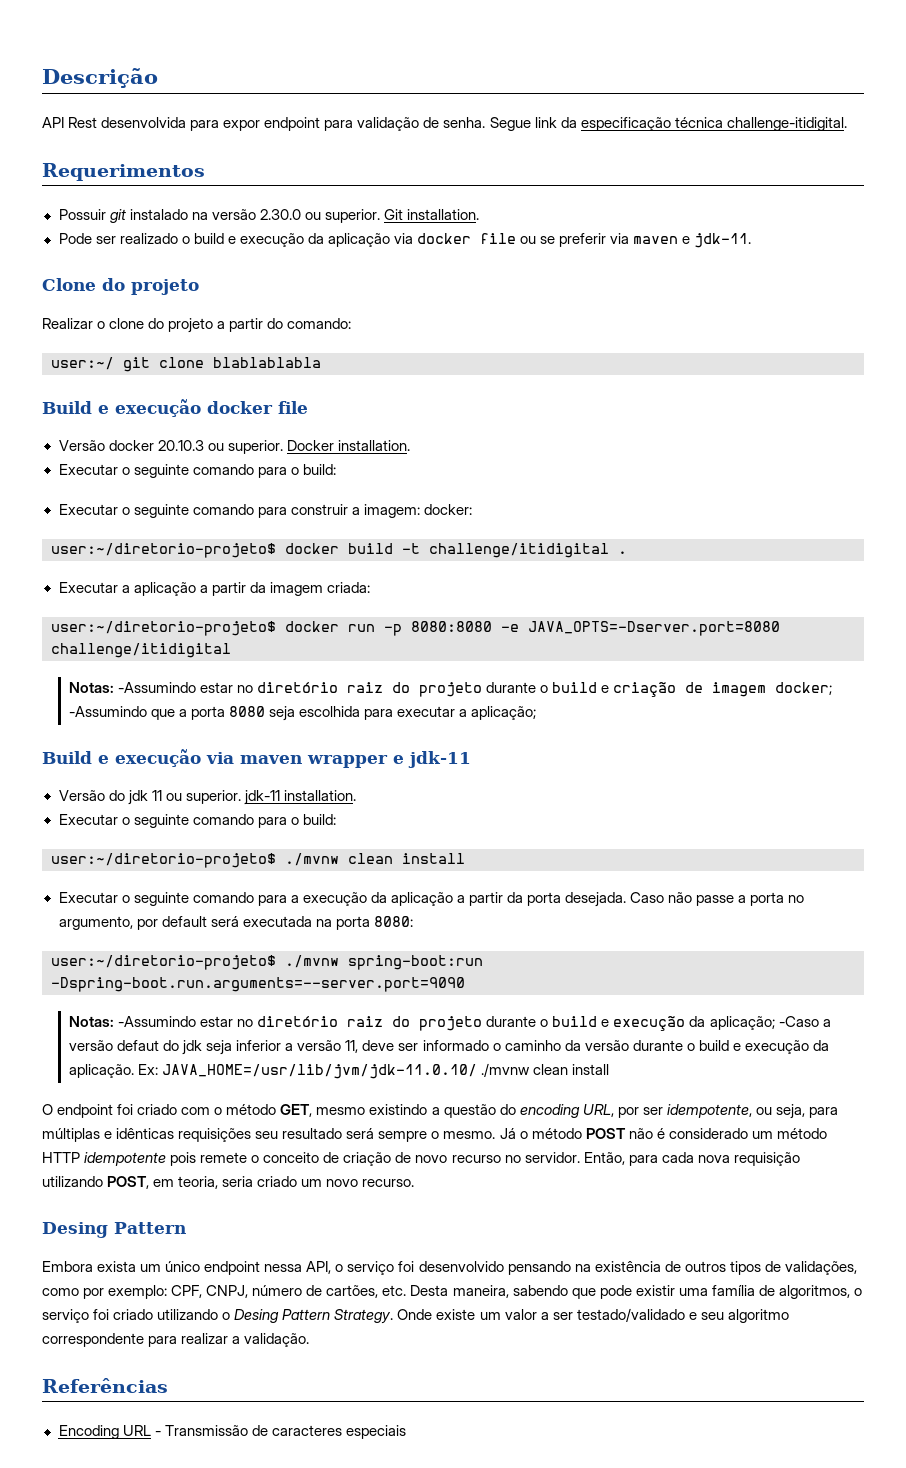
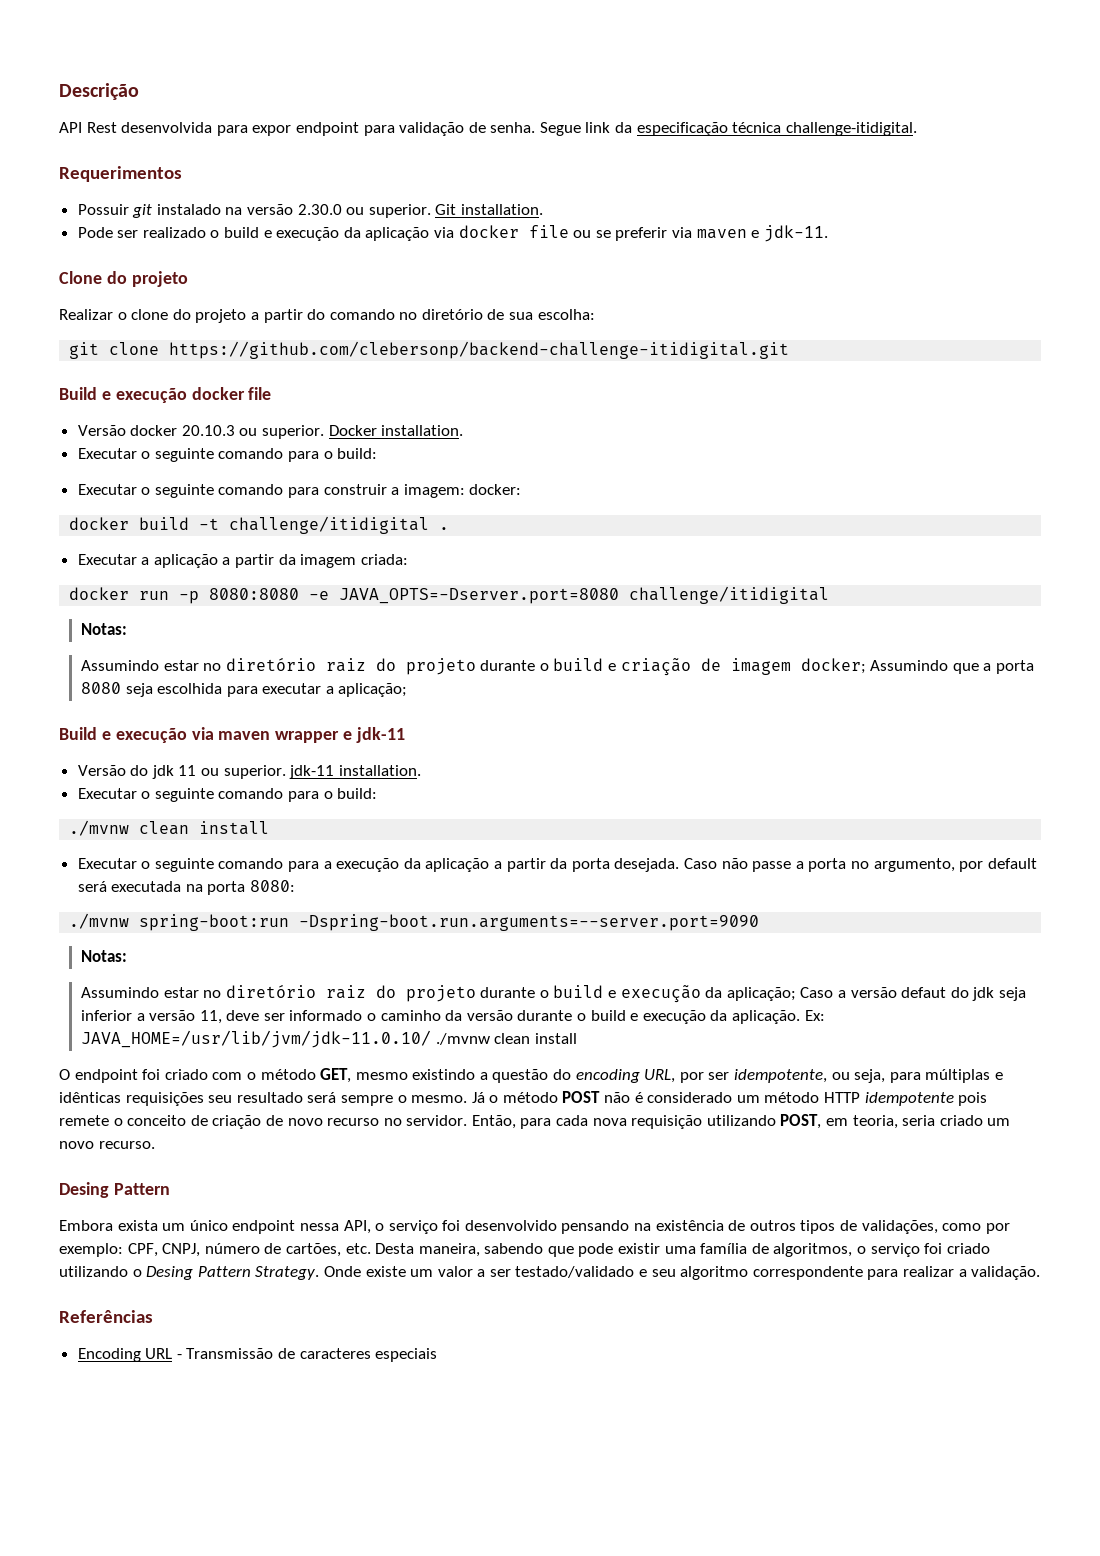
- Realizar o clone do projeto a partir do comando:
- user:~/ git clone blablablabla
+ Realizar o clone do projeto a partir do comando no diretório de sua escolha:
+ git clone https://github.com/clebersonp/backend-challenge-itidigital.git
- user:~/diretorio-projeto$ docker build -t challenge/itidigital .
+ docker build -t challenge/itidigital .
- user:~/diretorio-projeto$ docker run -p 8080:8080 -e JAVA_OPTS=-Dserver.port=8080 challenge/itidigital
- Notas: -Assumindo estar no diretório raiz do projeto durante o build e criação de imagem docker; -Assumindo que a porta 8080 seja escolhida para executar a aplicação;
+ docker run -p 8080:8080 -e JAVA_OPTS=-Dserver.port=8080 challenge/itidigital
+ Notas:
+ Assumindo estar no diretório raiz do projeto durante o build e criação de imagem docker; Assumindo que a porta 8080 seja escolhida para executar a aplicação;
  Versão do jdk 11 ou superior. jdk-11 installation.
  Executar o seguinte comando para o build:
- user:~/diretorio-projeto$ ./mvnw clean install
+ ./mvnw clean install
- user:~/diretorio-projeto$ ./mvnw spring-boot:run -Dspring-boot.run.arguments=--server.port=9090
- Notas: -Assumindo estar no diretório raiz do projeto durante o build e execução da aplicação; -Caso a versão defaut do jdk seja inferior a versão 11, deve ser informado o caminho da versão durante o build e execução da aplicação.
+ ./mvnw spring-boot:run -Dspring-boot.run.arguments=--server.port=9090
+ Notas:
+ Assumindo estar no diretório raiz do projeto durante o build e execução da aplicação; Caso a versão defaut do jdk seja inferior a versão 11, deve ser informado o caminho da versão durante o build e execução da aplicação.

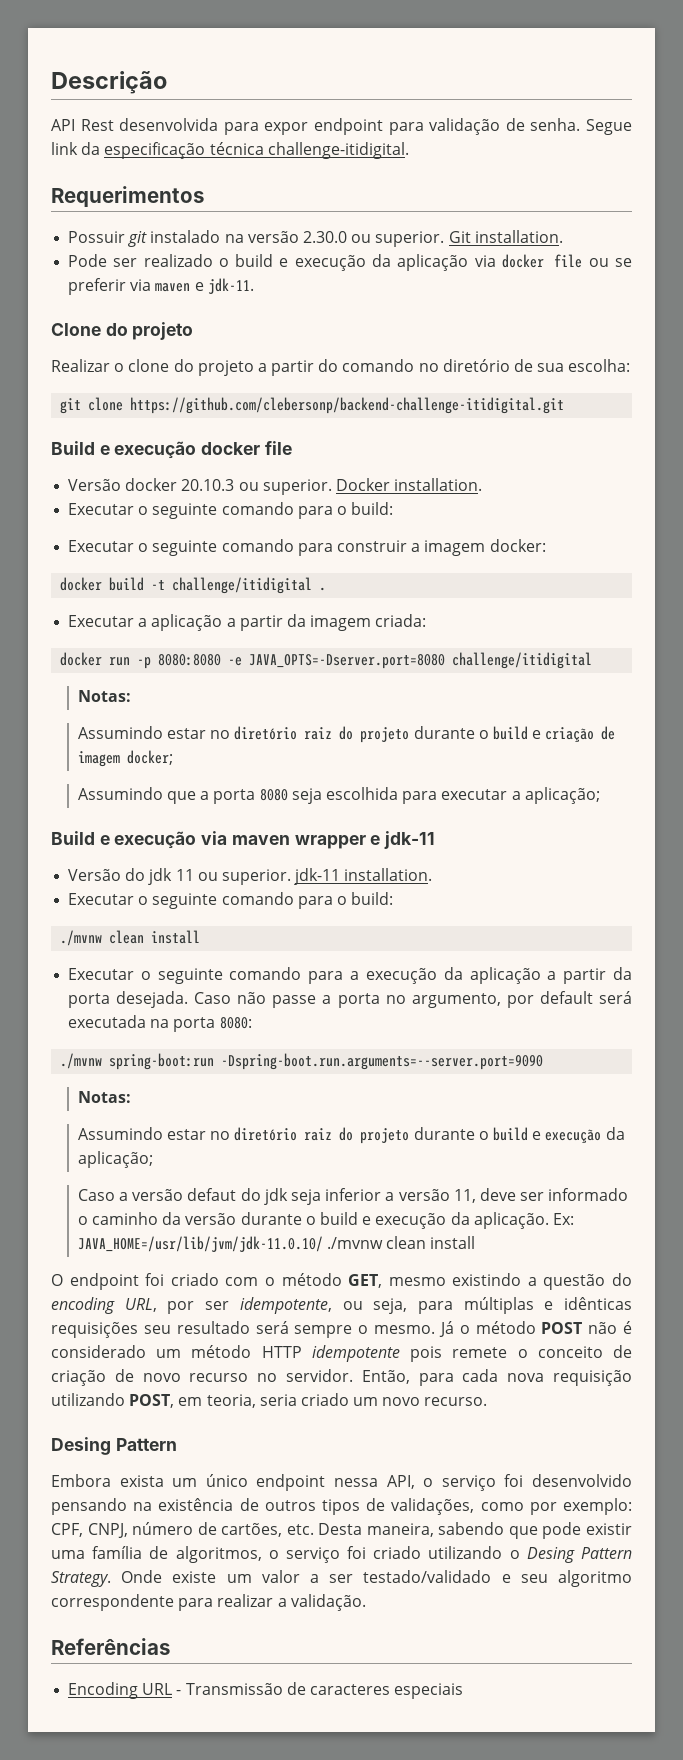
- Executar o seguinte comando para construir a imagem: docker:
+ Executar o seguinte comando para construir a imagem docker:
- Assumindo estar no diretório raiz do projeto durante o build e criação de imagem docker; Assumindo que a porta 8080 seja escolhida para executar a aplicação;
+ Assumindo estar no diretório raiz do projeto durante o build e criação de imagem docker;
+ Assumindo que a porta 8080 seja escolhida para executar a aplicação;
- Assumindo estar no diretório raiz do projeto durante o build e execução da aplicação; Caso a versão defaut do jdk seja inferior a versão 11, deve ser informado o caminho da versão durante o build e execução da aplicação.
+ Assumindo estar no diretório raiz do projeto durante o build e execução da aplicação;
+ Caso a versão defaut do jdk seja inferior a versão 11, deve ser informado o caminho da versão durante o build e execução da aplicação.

:::

**Work instructions**
Going through the records above, count the lines that hold the string "Caso" and give only the total.

**Written answer**
4